[Records contained in a dataset]
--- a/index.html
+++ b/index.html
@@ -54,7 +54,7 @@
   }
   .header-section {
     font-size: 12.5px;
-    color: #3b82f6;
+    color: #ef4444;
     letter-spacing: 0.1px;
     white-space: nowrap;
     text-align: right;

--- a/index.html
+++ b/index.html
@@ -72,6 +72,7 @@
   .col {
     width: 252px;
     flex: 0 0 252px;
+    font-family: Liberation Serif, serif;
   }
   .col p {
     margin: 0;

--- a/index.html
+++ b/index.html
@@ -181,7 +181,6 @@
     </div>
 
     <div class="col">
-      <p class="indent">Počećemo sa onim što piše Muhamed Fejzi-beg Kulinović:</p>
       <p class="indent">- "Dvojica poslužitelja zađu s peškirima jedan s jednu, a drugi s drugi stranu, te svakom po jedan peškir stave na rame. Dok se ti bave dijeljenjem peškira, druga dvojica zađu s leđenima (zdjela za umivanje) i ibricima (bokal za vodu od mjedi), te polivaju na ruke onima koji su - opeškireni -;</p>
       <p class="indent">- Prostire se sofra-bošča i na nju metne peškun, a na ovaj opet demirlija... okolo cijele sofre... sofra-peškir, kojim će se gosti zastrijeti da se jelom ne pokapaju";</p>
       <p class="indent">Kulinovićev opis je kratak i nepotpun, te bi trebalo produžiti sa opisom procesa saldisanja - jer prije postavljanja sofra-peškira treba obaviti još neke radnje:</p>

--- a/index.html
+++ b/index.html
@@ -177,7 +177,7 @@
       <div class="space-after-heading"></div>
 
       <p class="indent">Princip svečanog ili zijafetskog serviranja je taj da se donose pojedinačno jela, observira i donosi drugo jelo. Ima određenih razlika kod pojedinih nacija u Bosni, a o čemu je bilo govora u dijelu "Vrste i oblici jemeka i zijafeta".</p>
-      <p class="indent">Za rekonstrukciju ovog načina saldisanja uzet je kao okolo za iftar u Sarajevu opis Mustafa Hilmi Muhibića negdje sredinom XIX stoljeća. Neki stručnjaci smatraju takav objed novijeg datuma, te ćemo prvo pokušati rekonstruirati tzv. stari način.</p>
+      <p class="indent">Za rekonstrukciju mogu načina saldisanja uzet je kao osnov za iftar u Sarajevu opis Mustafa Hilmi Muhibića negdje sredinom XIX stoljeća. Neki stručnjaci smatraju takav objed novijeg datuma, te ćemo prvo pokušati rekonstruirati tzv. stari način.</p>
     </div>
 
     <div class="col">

* * *

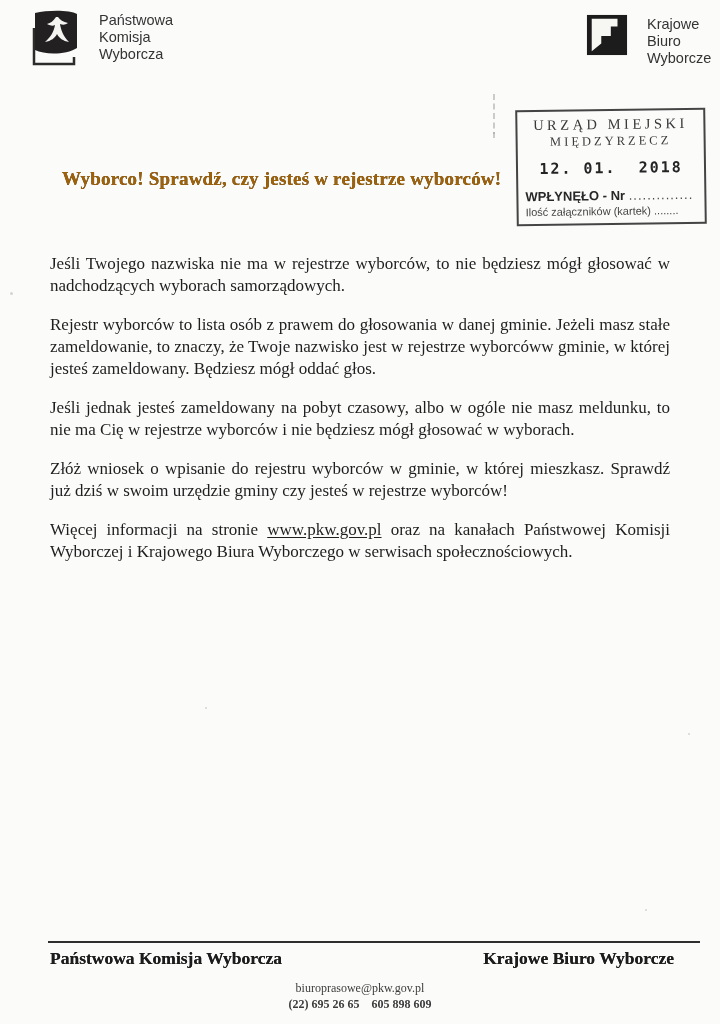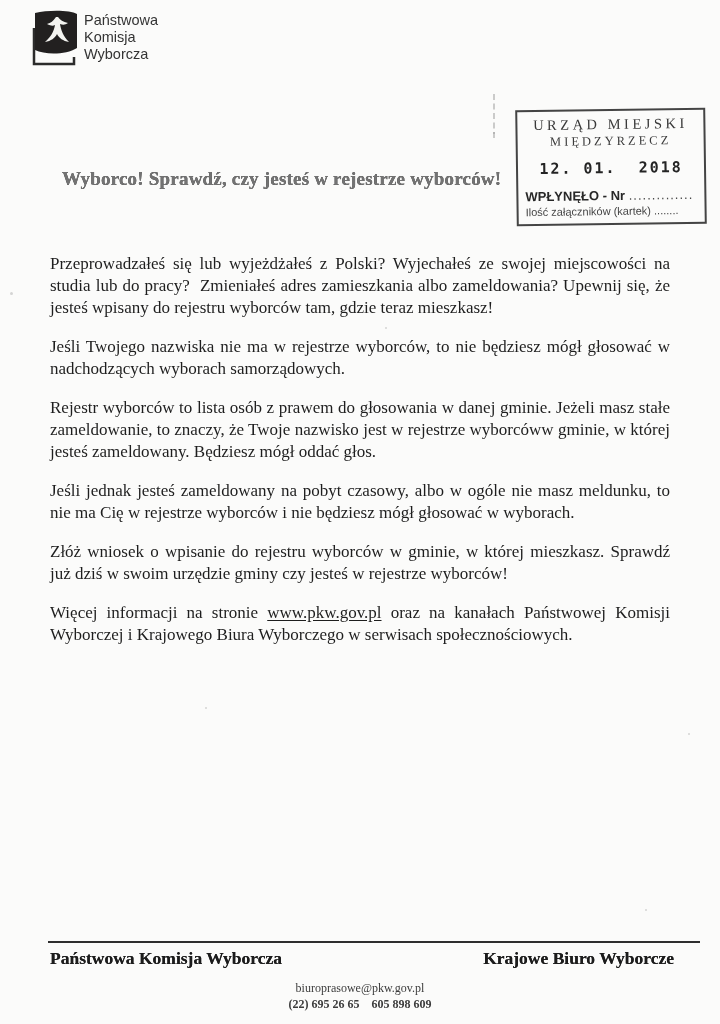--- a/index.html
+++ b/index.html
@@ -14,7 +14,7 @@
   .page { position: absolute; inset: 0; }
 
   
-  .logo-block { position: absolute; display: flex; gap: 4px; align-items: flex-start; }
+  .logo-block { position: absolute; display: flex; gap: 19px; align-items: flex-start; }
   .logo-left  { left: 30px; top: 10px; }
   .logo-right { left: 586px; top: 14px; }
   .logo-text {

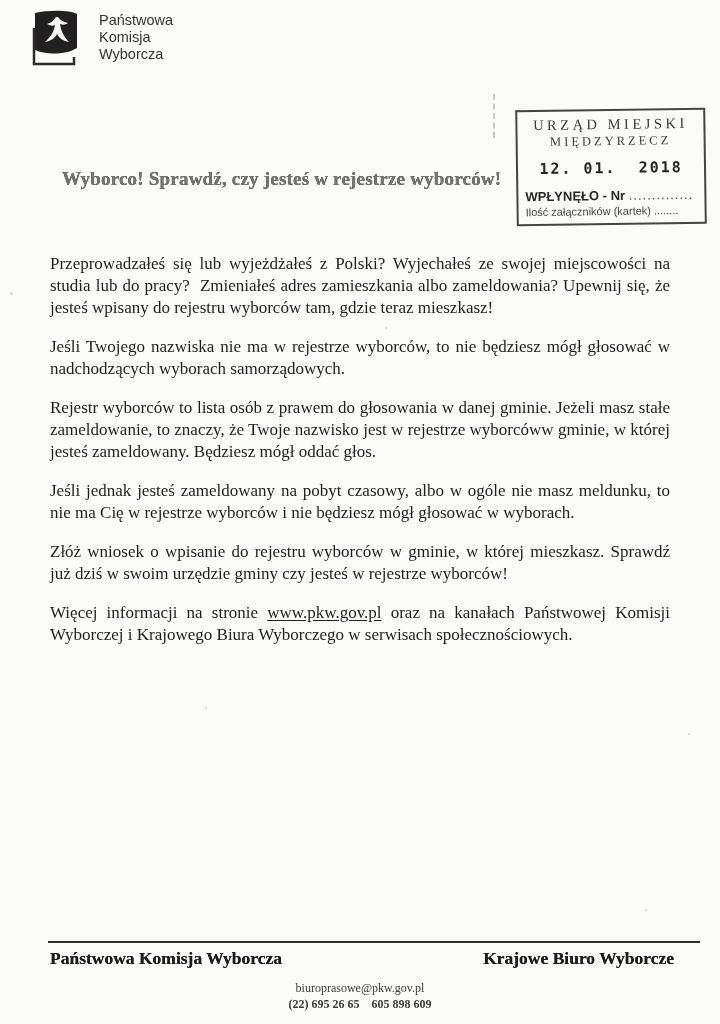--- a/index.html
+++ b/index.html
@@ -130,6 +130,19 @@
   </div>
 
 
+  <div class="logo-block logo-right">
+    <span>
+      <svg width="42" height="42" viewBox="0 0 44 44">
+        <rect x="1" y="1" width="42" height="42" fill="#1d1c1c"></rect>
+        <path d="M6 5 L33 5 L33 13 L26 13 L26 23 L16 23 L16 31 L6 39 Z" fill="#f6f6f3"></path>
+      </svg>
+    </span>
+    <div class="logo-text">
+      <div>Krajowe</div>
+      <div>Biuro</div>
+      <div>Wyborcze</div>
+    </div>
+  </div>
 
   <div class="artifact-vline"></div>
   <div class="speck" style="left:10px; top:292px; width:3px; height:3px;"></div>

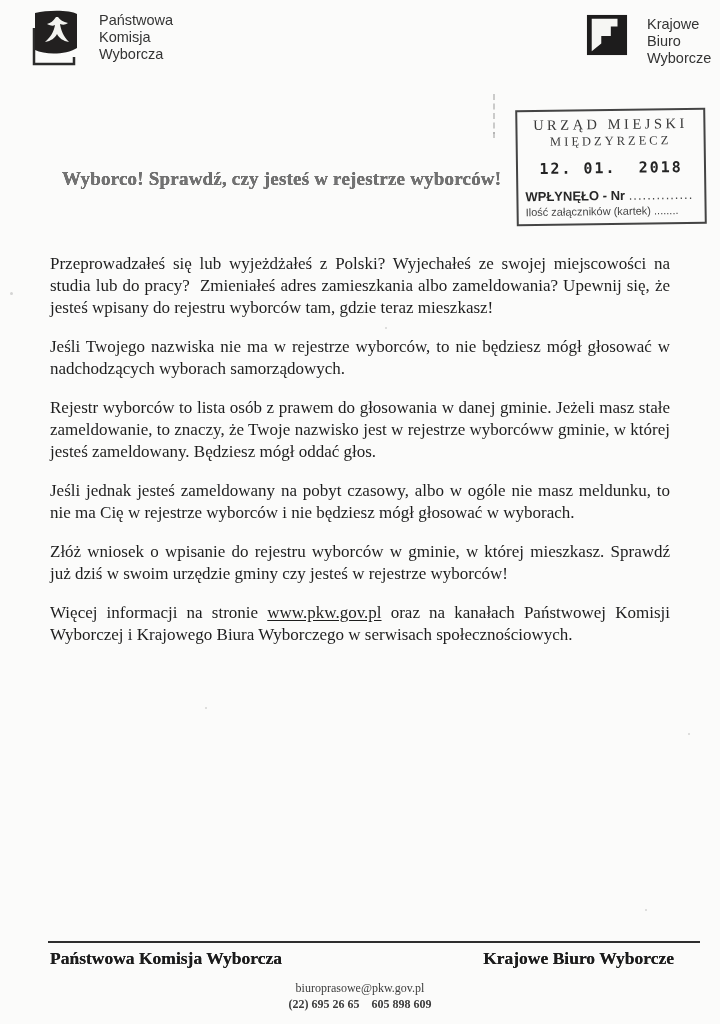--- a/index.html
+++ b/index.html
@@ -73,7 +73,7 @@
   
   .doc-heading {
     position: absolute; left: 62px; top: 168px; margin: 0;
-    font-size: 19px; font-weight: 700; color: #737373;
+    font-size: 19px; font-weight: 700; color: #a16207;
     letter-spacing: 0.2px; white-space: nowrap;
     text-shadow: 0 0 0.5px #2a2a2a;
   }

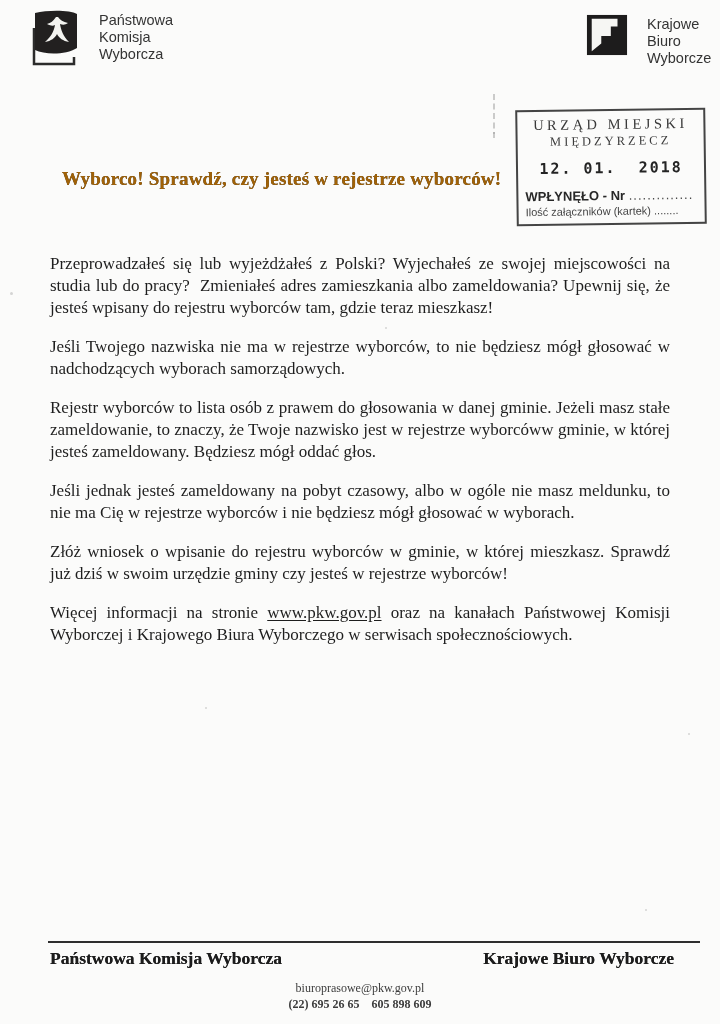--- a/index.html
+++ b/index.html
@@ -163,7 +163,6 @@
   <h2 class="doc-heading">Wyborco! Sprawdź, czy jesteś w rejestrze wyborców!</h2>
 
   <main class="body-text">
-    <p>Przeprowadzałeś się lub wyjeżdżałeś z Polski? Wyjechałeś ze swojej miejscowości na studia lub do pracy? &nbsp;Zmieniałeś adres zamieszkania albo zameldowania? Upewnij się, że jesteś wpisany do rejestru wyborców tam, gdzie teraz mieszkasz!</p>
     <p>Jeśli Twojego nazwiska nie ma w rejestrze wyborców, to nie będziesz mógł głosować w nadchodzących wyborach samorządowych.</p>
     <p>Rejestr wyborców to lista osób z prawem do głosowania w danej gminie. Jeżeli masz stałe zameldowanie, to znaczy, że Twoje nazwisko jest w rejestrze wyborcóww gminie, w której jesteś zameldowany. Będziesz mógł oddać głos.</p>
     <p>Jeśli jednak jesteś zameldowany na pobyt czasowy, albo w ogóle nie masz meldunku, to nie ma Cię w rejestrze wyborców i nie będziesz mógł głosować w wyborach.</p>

Aim of the exercise - From the records above, give again only the part that opens with the line containing "5 L33 5 L33" and closes with the line containing "<p>Jeśli Twojego nazwiska". Keep both ends but drop the pictures.

Solution -
+        <path d="M6 5 L33 5 L33 13 L26 13 L26 23 L16 23 L16 31 L6 39 Z" fill="#f6f6f3"></path>
+      </svg>
+    </span>
+    <div class="logo-text">
+      <div>Krajowe</div>
+      <div>Biuro</div>
+      <div>Wyborcze</div>
+    </div>
+  </div>
 
   <div class="artifact-vline"></div>
   <div class="speck" style="left:10px; top:292px; width:3px; height:3px;"></div>

--- a/index.html
+++ b/index.html
@@ -73,7 +73,7 @@
   
   .doc-heading {
     position: absolute; left: 62px; top: 168px; margin: 0;
-    font-size: 19px; font-weight: 700; color: #737373;
+    font-size: 19px; font-weight: 700; color: #a16207;
     letter-spacing: 0.2px; white-space: nowrap;
     text-shadow: 0 0 0.5px #2a2a2a;
   }

--- a/index.html
+++ b/index.html
@@ -163,7 +163,6 @@
   <h2 class="doc-heading">Wyborco! Sprawdź, czy jesteś w rejestrze wyborców!</h2>
 
   <main class="body-text">
-    <p>Przeprowadzałeś się lub wyjeżdżałeś z Polski? Wyjechałeś ze swojej miejscowości na studia lub do pracy? &nbsp;Zmieniałeś adres zamieszkania albo zameldowania? Upewnij się, że jesteś wpisany do rejestru wyborców tam, gdzie teraz mieszkasz!</p>
     <p>Jeśli Twojego nazwiska nie ma w rejestrze wyborców, to nie będziesz mógł głosować w nadchodzących wyborach samorządowych.</p>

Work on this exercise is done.